Estimativa da ANTF é baseada em caso de sucesso da renovação de concessões para as operadoras de transporte de carga

A repactuação antecipada dos contratos de algumas concessionárias de ferrovias e os investimentos viabilizados nos novos contratos pode significar um salto no volume de cargas transportadas, até 2026, de 550,6 milhões à 709,1 milhões de TU (toneladas úteis). A estimativa é da Associação Nacional dos Transportadores Ferroviários (ANTF) que leva em conta os investimentos globais da iniciativa privada de R$ 25 bilhões até 2023.

“As ferrovias de carga têm papel essencial no comércio exterior brasileiro e contam com uma participação crescente no volume transportado anualmente. Mais de 98% dos minérios chegam aos portos pelos trilhos, por exemplo. A integração do sistema permite a competitividade do minério de ferro no mercado externo, contribuindo para o saldo positivo da balança comercial e, por consequência, impactando positivamente o PIB do País”, afirma o diretor executivo da ANTF, Fernando Paes.

Adicionalmente, o estudo da entidade aponta também que esses investimentos possam gerar quase 38 mil postos de trabalho na construção civil e mais 3,5 mil na indústria ferroviária nacional, entre diretos e terceirizados. “Está mais do que evidente que a conclusão desse processo de prorrogação é do interesse tanto das empresas concessionárias quanto do interesse público – da sociedade e do Governo Federal”, ressalta Paes.

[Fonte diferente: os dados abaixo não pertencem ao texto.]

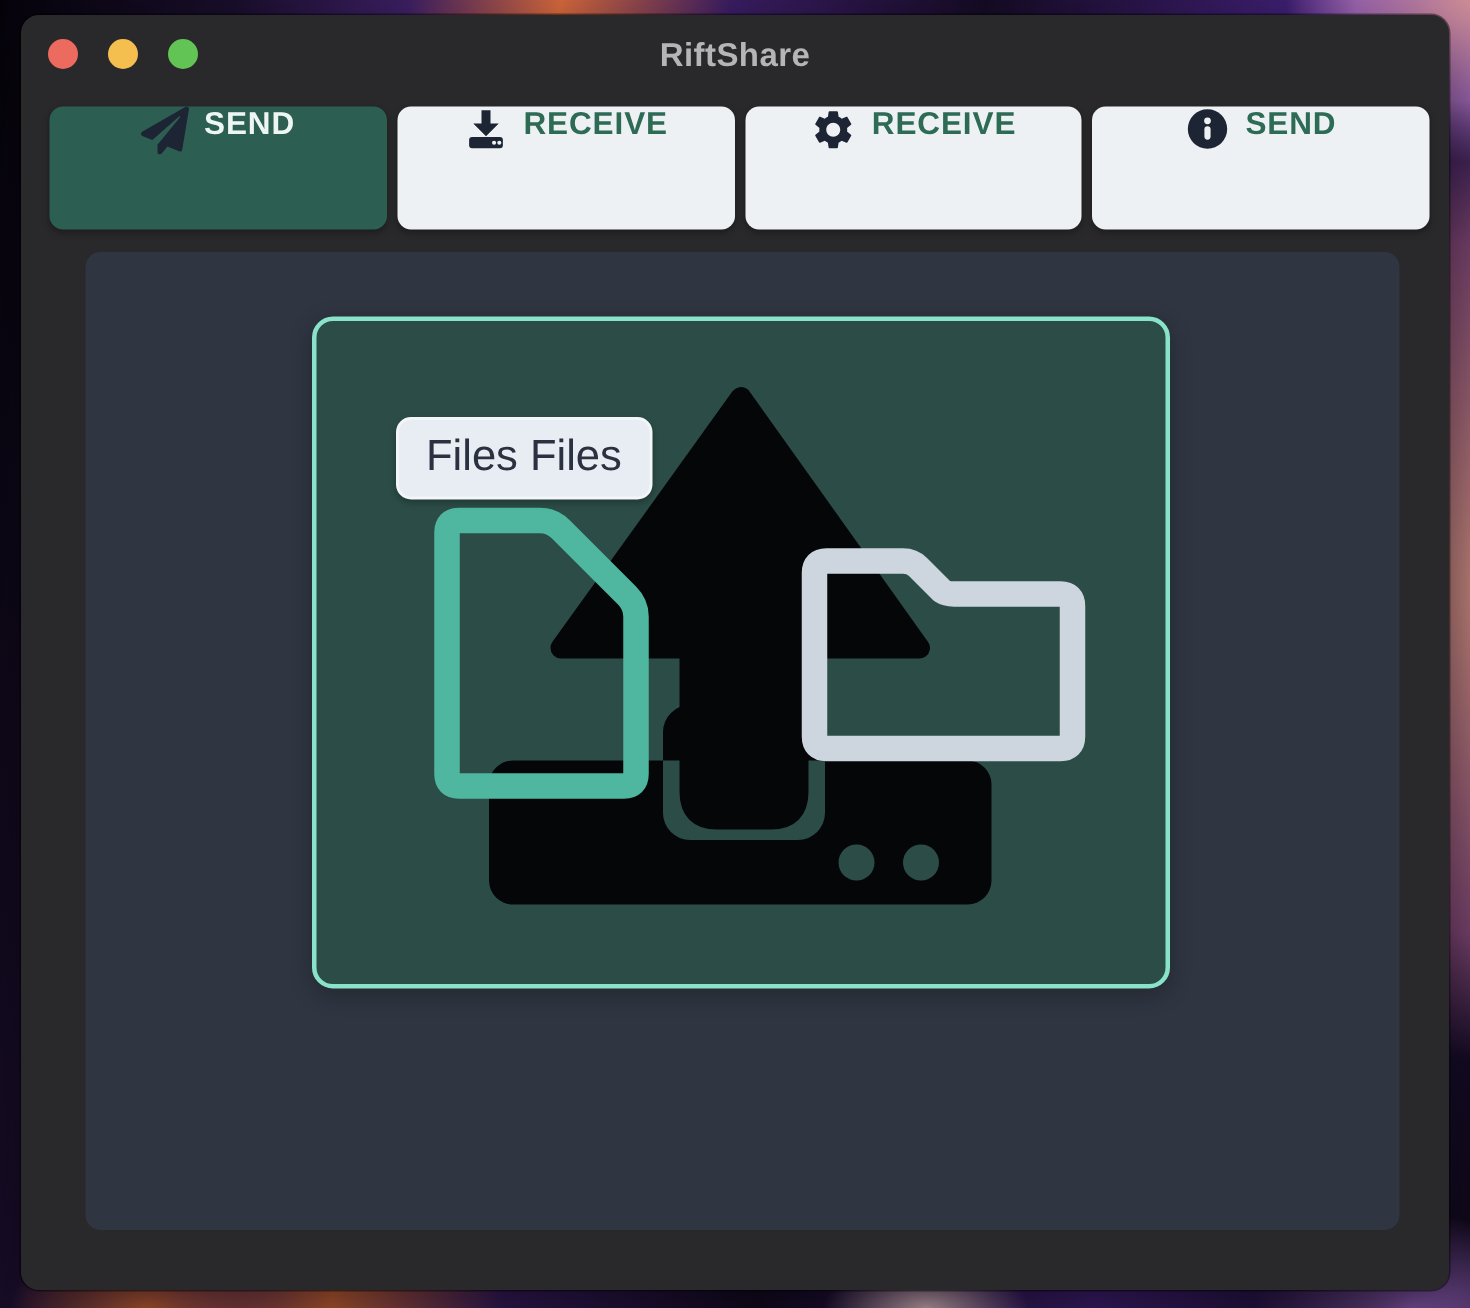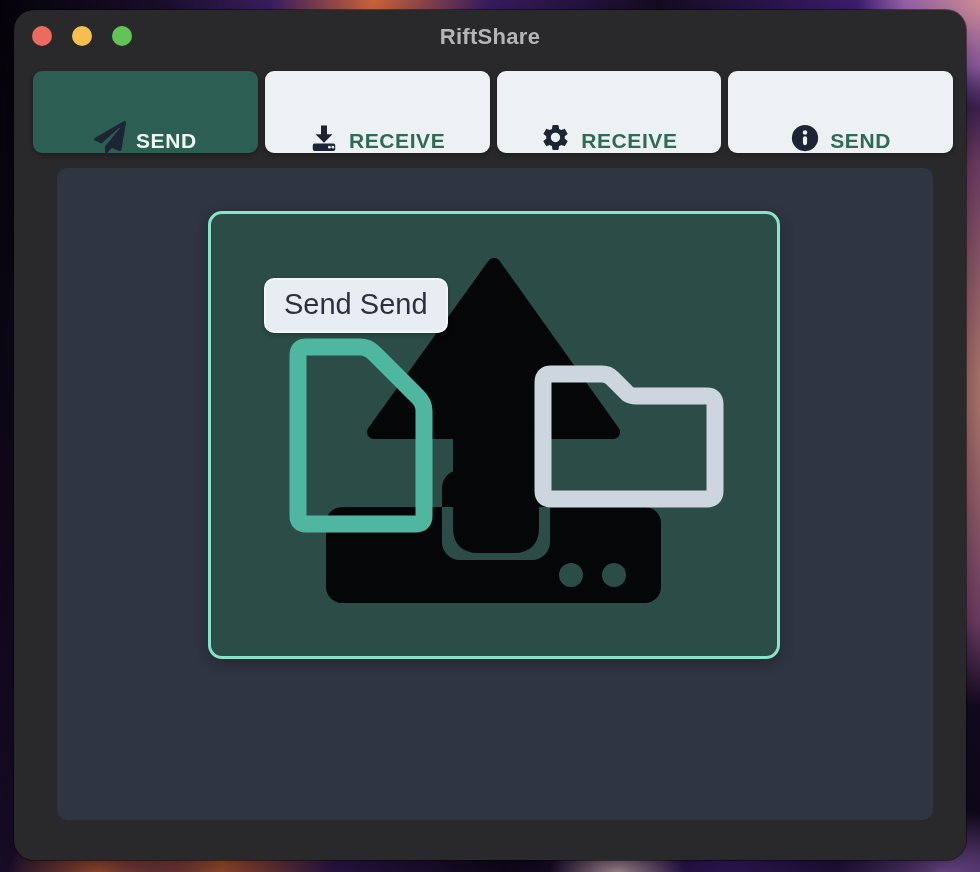"RiftShare" .window { border-radius: 20px -> 12px }
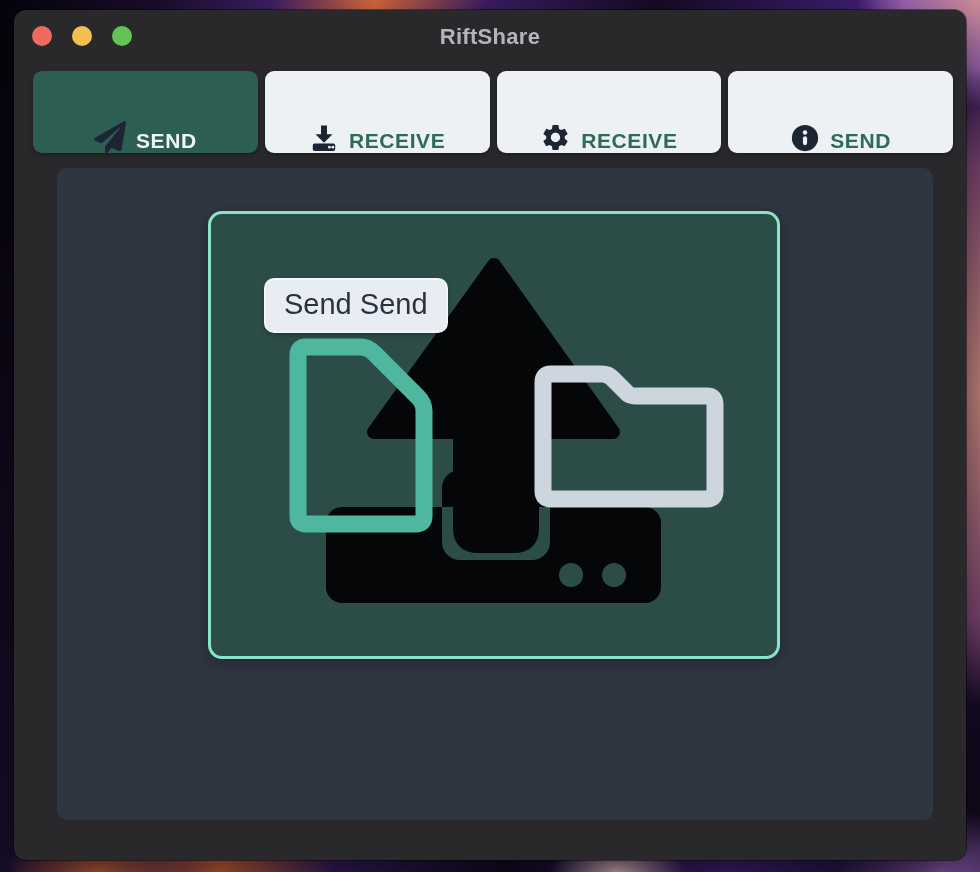"SEND" .tab { align-items: flex-end -> flex-start }
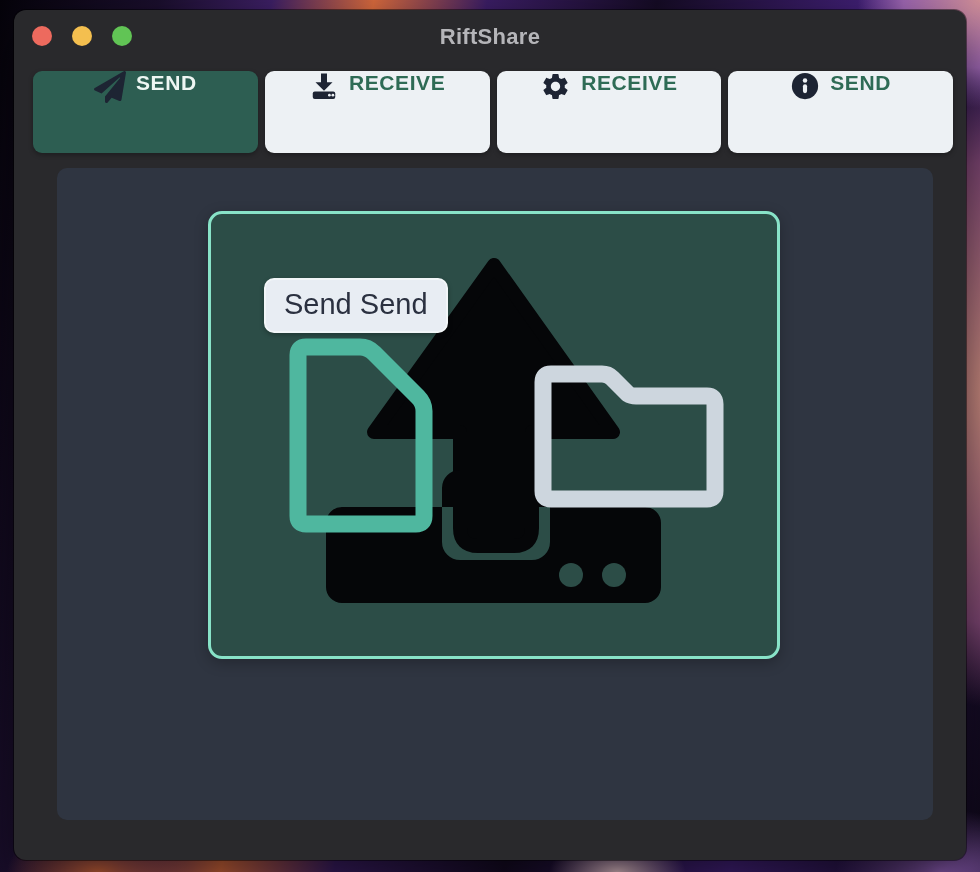"Send Send" button.send-files-btn { text: Send Send -> Files Files }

O diretor executivo da ANTF é uma das presenças aguardadas na NT Expo – 20ª Negócios nos Trilhos, principal encontro de negócios do setor de transporte metroferroviário da América Latina, acontece de 7 a 9 de novembro no Expo Center Norte e irá reunir fornecedores nacionais e internacionais, operadoras de carga e passageiros, especialistas, associações e representantes públicos.

“Para nós, a realização da NT Expo 2017 representa uma oportunidade singular para ampliar o debate sobre o transporte ferroviário de cargas no Brasil e no mundo. O evento oferece o espaço adequado para que a ANTF possa colocar em pauta questões que envolvem, e impactam, a complexa infraestrutura logística brasileira – e, ao lado de grandes empresas e entidades representativas nacionais e internacionais, buscar novas e mais eficientes soluções para o país”, conclui Paes.